**What is needed:** Gather all lines in the records below that include the word "MacOS".

BEGIN Data listing

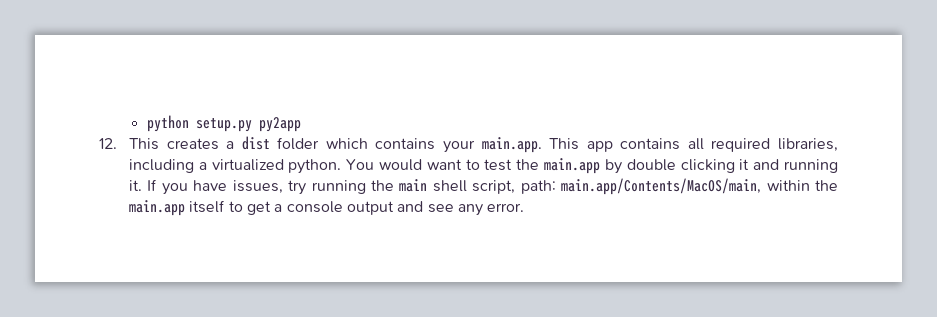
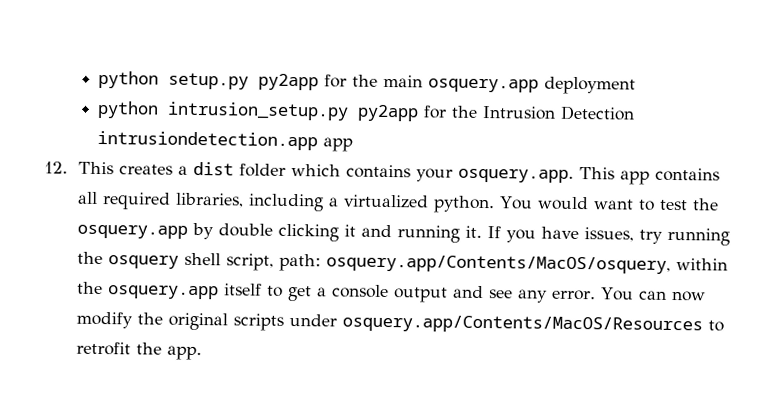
(301, 124) none -> [324,74,637,95] [97,100,636,122] [97,130,354,152] for the main osquery.app deployment // python intrusion_setup.py py2app for the Intrusion Detection intrusiondetection.app app
[481,137,542,153] main.app. -> [458,168,575,183] osquery.app.
[544,158,601,174] main.app -> [77,224,189,239] osquery.app
[399,179,428,192] main -> [108,255,180,269] osquery
[561,178,762,195] main.app/Contents/MacOS/main, -> [326,254,672,274] osquery.app/Contents/MacOS/osquery,
[128,200,185,216] main.app -> [108,285,220,300] osquery.app
(525, 207) none -> [600,287,706,302] [76,311,725,335] [76,341,203,361] You can now modify the original scripts under osquery.app/Contents/MacOS/Resources to retrofit the app.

END Data listing

**Answer area:**
[561,178,762,195] main.app/Contents/MacOS/main, -> [326,254,672,274] osquery.app/Contents/MacOS/osquery,
(525, 207) none -> [600,287,706,302] [76,311,725,335] [76,341,203,361] You can now modify the original scripts under osquery.app/Contents/MacOS/Resources to retrofit the app.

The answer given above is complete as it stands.